I happened across the above video recently where Maher was defending the Vietnam war and Hitchens was criticizing it. It is a bizarro moment because in more recent discussions I have seen between Hitchens and Maher about the Iraq war, they are in the opposite position. Hitchens is for the war; Maher is against. It floors me particularly because the arguments are essentially the same for the war, the actors are different.
Maher, when supporting the war in Vietnam, feels the need to stop the advance of communism. Hitchens, when supporting the war in Iraq, feels the need to stop the advance of Islamic extremism. In both pro-arguments, the particular war is seen in the context of a larger war of civilizations.
In truth, both wars were started for essentially imperial reasons. Vietnam was, to a first approximation, an ideological war. Iraq was, to a first approximation, a resource war.
The fear of Vietnam was a type of domino theory, although not as it is usually described. The fear was that a colonial or client state would obtain some degree of prosperity through nationalistic or socialistic reform and would become a model for popular uprisings in other colonial or client states. I’m somewhat surprised when people say the United States lost the Vietnam war. Lost? Lost what? It isn’t like the Vietnamese invaded Washington D.C. Not a single U.S. city was even attacked by the National Liberation Front. Vietnam was bombed and devastated to such an extent that it did not become a model for countries elsewhere. The United States failed towards one goal, the country did not relent and submit to a puppet regime, thus proving armed resistance could succeed if one was willing to endure massive casualties and mass devastation for the principle of self-determination. What a Pyrrhic victory for the Vietnamese! Why the United States continued the war, even after its government knew that the installation of a puppet regime was not going to work, was to increase the cost of this victory.
The Iraq war was a war of opportunity. After September 11th, 2001, the Bush administration saw a historic opportunity to establish American power in the heart of the world’s energy reserves, and they took it.

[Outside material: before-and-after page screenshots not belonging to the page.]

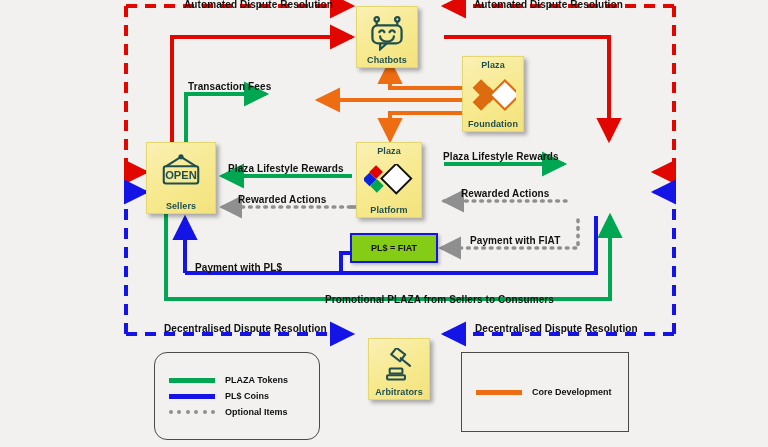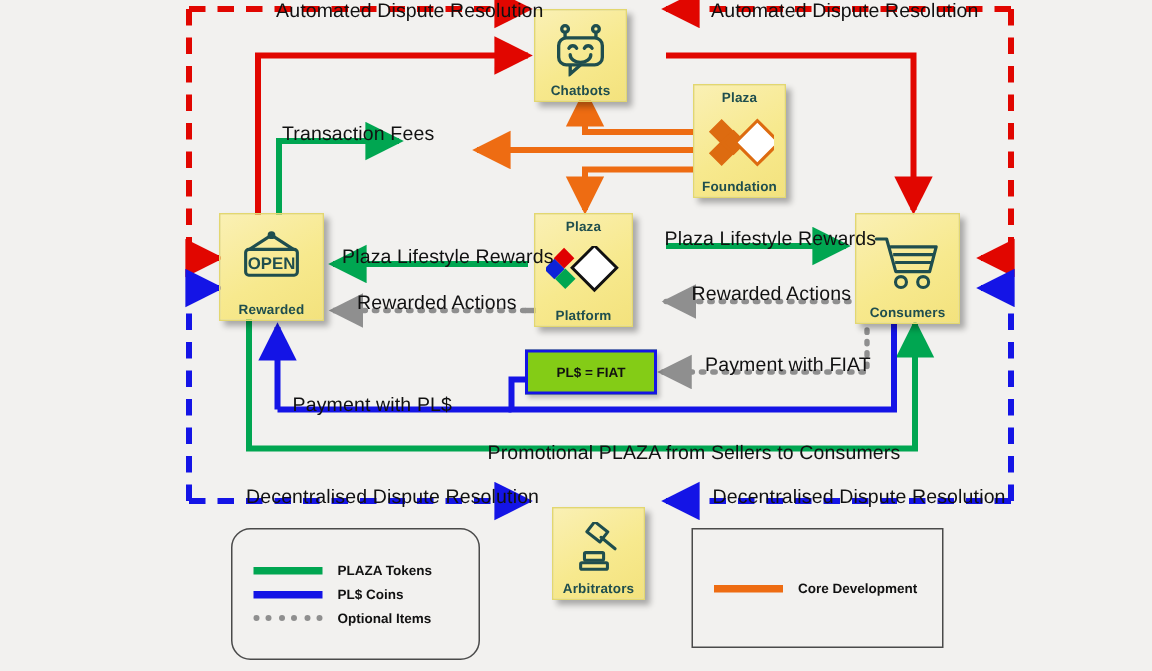"Automated Dispute Resolution" .elabel { font-size: 13px -> 10px; font-weight: normal -> bold }
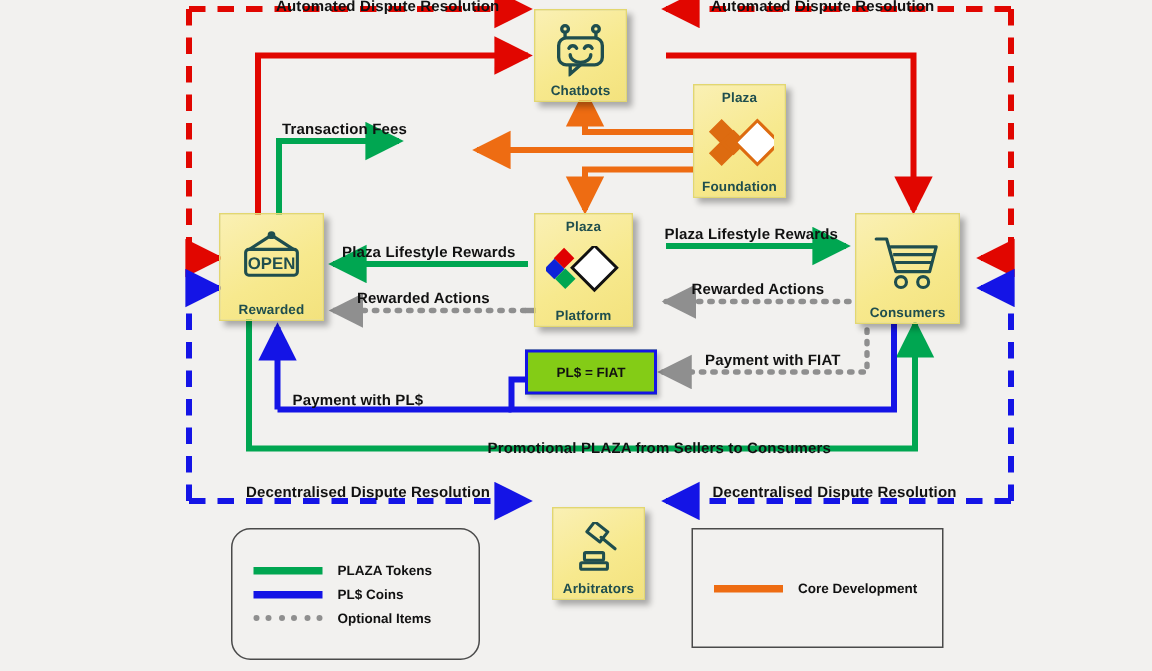"Rewarded" div.nlabel { text: Rewarded -> Sellers }
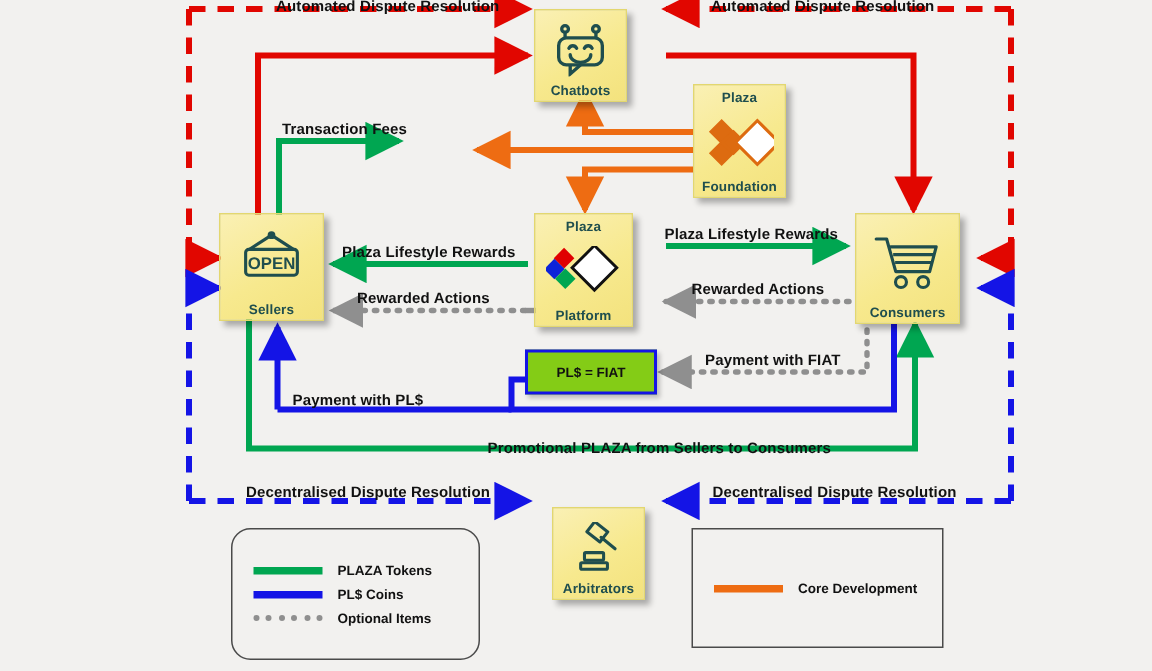"Consumers" div.node { html: <div> <div> <svg> <path></path> <path></path> <circle></circle> <circle></circle> </svg> </div> <div>Consumers</div> </div> -> none }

As Bertrand Russell put it in The History of Western Philosophy: “The stages in the evolution of ideas have had almost the quality of the Hegelian dialectic: doctrines have developed, by steps that each seem natural, into their opposites (pg. 643).”
For both Maher and Hitchens, both of their respective pro-war arguments are equal in merit in principle, and equally divorced from the particular circumstances of the actual conflict. The role-reversal is so stark, it seems unlikely they are even aware. Although, it is said that a foolish consistency is the hobgoblin of little minds.